══ Data for review ══

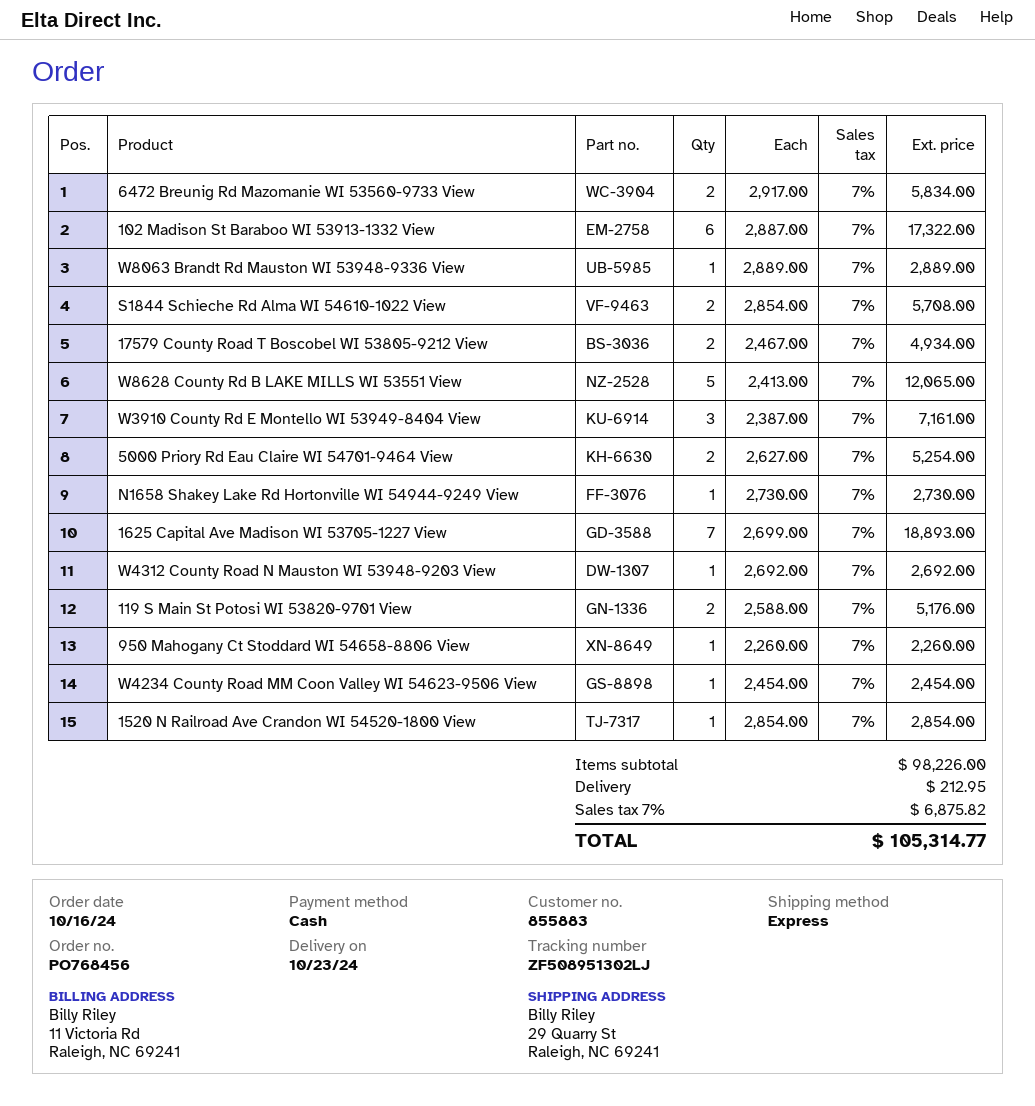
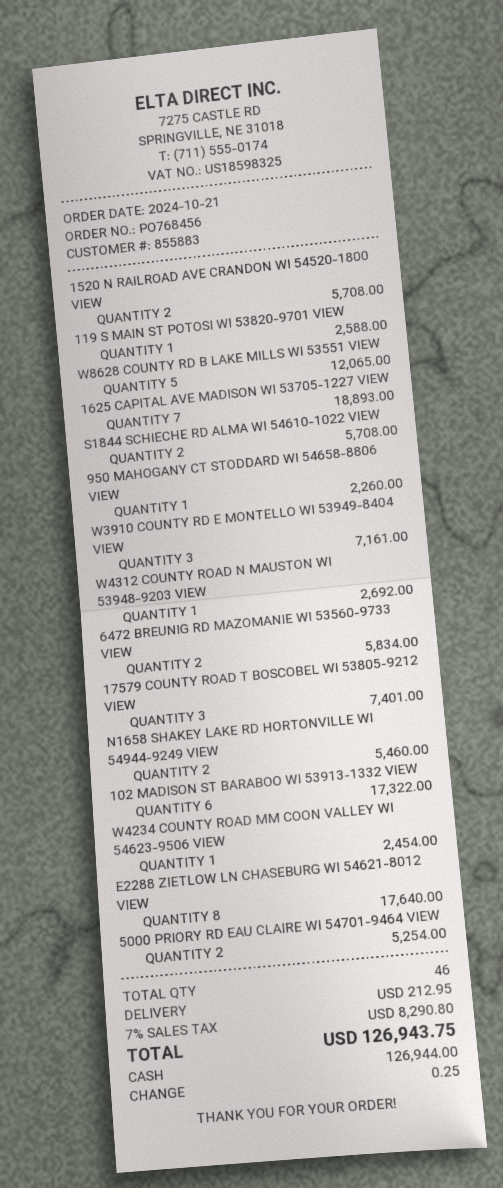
order date: 2024-10-16 -> 2024-10-21
W8063 Brandt Rd Mauston WI 53948-9336 View: 1 for 2889.00 -> none
17579 County Road T Boscobel WI 53805-9212 View: 2 for 4934.00 -> 3 for 7401.00
N1658 Shakey Lake Rd Hortonville WI 54944-9249 View: 1 for 2730.00 -> 2 for 5460.00
119 S Main St Potosi WI 53820-9701 View: 2 for 5176.00 -> 1 for 2588.00
1520 N Railroad Ave Crandon WI 54520-1800 View: 1 for 2854.00 -> 2 for 5708.00
E2288 ZIETLOW LN CHASEBURG WI 54621-8012 VIEW: none -> 8 for 17640.00
tax: 7% = 6875.82 -> 7% = 8290.80
total: 105314.77 -> 126943.75

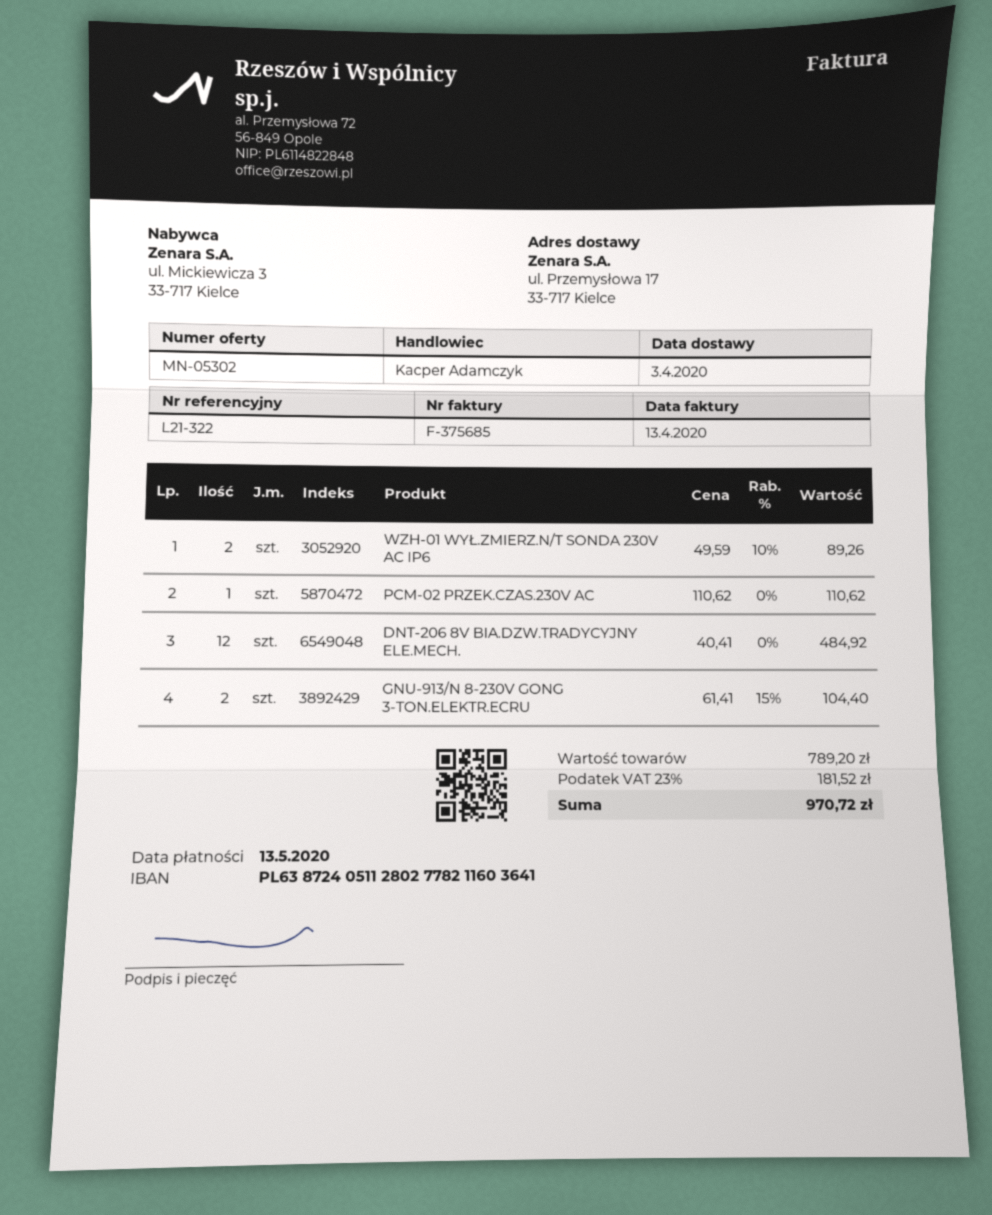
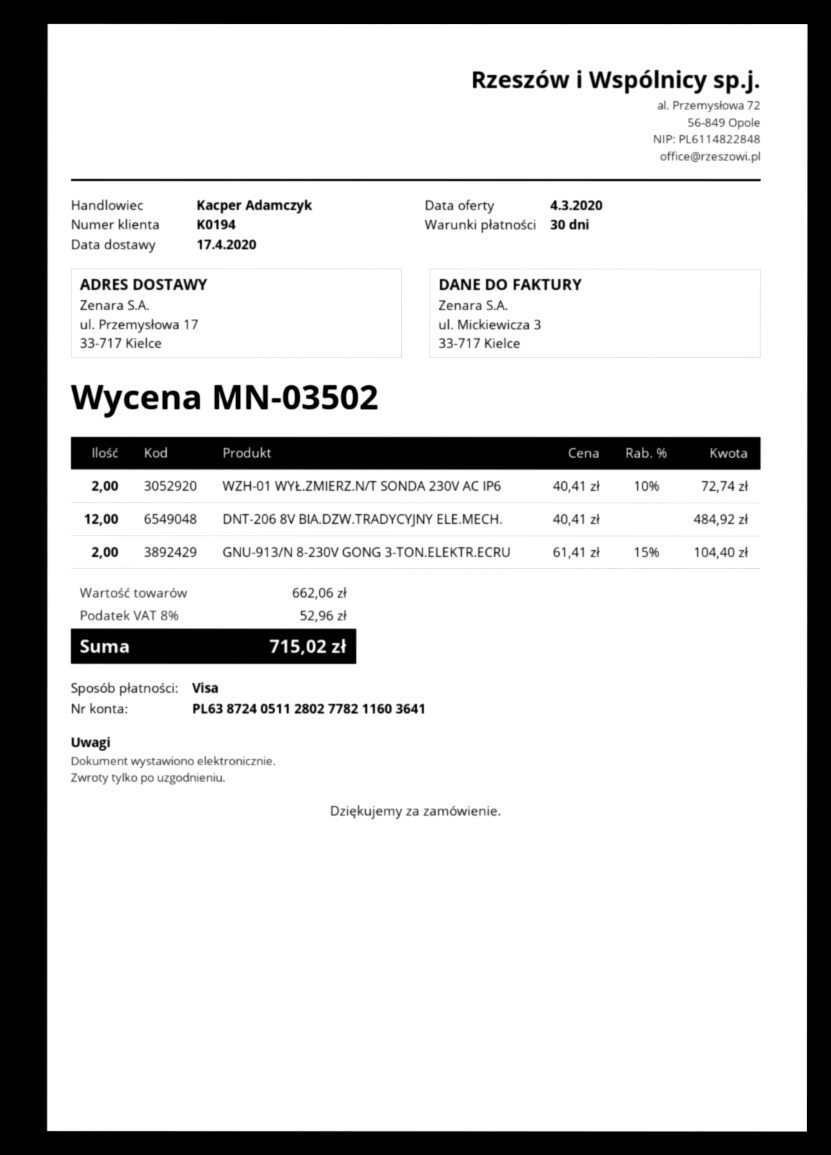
quote number: MN-05302 -> MN-03502
delivery date: 2020-04-03 -> 2020-04-17
WZH-01 WYŁ.ZMIERZ.N/T SONDA 230V AC IP6: 2 x 49.59 - 10% = 89.26 -> 2 x 40.41 - 10% = 72.74
PCM-02 PRZEK.CZAS.230V AC: 1 x 110.62 = 110.62 -> none
subtotal: 789.20 -> 662.06
tax: 23% = 181.52 -> 8% = 52.96
total: 970.72 -> 715.02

═══

# [Task goal]
The result should be a word-for-word restatement of all the data, without images.

# [Reply]
order date: 2024-10-16 -> 2024-10-21
W8063 Brandt Rd Mauston WI 53948-9336 View: 1 for 2889.00 -> none
17579 County Road T Boscobel WI 53805-9212 View: 2 for 4934.00 -> 3 for 7401.00
N1658 Shakey Lake Rd Hortonville WI 54944-9249 View: 1 for 2730.00 -> 2 for 5460.00
119 S Main St Potosi WI 53820-9701 View: 2 for 5176.00 -> 1 for 2588.00
1520 N Railroad Ave Crandon WI 54520-1800 View: 1 for 2854.00 -> 2 for 5708.00
E2288 ZIETLOW LN CHASEBURG WI 54621-8012 VIEW: none -> 8 for 17640.00
tax: 7% = 6875.82 -> 7% = 8290.80
total: 105314.77 -> 126943.75

quote number: MN-05302 -> MN-03502
delivery date: 2020-04-03 -> 2020-04-17
WZH-01 WYŁ.ZMIERZ.N/T SONDA 230V AC IP6: 2 x 49.59 - 10% = 89.26 -> 2 x 40.41 - 10% = 72.74
PCM-02 PRZEK.CZAS.230V AC: 1 x 110.62 = 110.62 -> none
subtotal: 789.20 -> 662.06
tax: 23% = 181.52 -> 8% = 52.96
total: 970.72 -> 715.02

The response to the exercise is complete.